2022年08月01日 | ⇒メディア時評

   直近の世論調査によると内閣支持率は急落している。共同通信社の世論調査(電話調査、7月30、31日)では内閣支持率は51%で前回(7月11、12日)の63%より12ポイントも下落し、政党支持率も自民は41%で前回より5ポイント落ちている(1日付・北國新聞)。(※小数点以下の数値は切り捨て)

   共同通信の調査では急落と読めるが、前回調査は自民が改選125議席のうち過半数を占めて大勝した参院選(7月10日)後の調査だったので、内閣支持率が63%と高くなっていた。6月調査(11-13日)では56%だった。それでも、今回が5ポイント落ちている。不支持は今回が29%、前回が22%、6月調査が26%だった。

   きょうの日経新聞も世論調査(電話調査、7月29-31日)を掲載していて、内閣支持率は58%、前回(6月17-19日)60%より2ポイント下げている。不支持率は今回が32%、前回と同数だった。政党支持率は自民43%と前回45%より下げた。

   内閣支持率、政党支持率のほかに、両調査は安倍元総理の国葬について賛否を問うている。共同調査では「反対」「どちらかといえば反対」が計52%、「賛成」「どちらかといえば賛成」の計44%を上回った。日経調査も「反対」が47%で、「賛成」43%より多い。

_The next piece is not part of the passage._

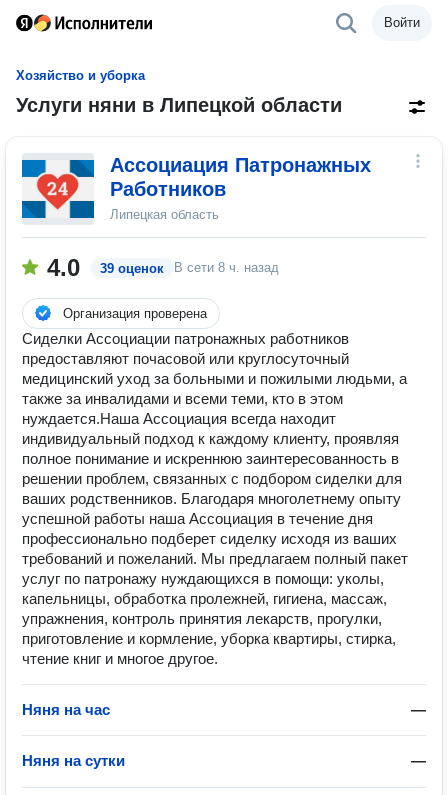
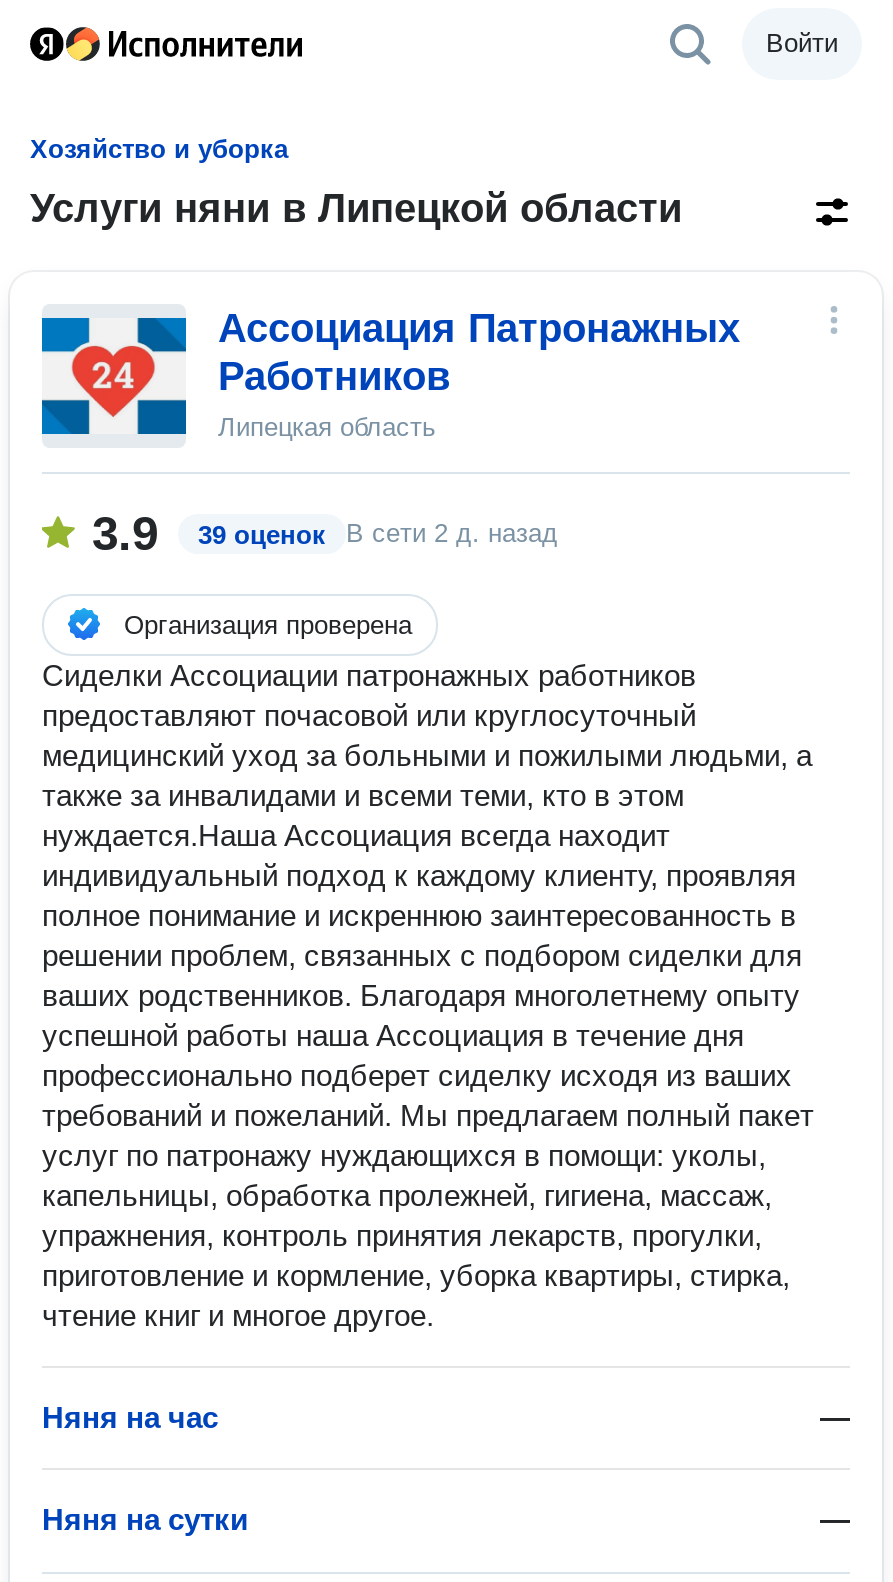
- 4.0
+ 3.9

- В сети 8 ч. назад
+ В сети 2 д. назад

   安倍元総理が銃撃されて死亡した事件をきっかけに、自民党の現職閣僚や国会議員と、霊感商法や献金強要によって巨額の金を集めている「世界平和統一家庭連合」(旧「統一教会」)との関係が次々と取り沙汰されている。これについて、共同調査では「あなたは旧統一教会と政界との関わりについて、実態解明の必要があると思いますか、必要はないと思いますか」と問うている。これに対し、結果は「解明の必要がある」は80%、「解明の必要はない」は16%だ。圧倒的な民意ではないだろうか。

   岸田総理はきのう総理公邸での記者団の質問に答えて、「社会的に問題になっている団体との関係については、政治家の立場からそれぞれ丁寧に説明していくことば大事だ」と述べ、各議員らが説明すべきだとの考えを示した(1日付・読売新聞)。メディアで指摘された統一教会との関わりある閣僚として、岸防衛大臣、萩生田経産大臣、末松文科大臣、二之湯国家公安委員長らの名前が上がっているのに、まるで「他人事」のようなコメントだ。

   全国霊感商法対策弁護士連絡会の記者会見(7月12日)によると、霊感商法や献金強要によって巨額な金が集められ、1987年から2021年に連絡会などに寄せられた被害件数は約3万4500件、被害金額は計約1237億円に上る。こうした問題を知りながら閣僚や議員が統一教会から選挙支援を得ていたのであれば、政治責任が問われて当然だろう。「実態解明の必要がある・・80%」。説明責任を求める民意を岸田総理は甘く見ているのではないか。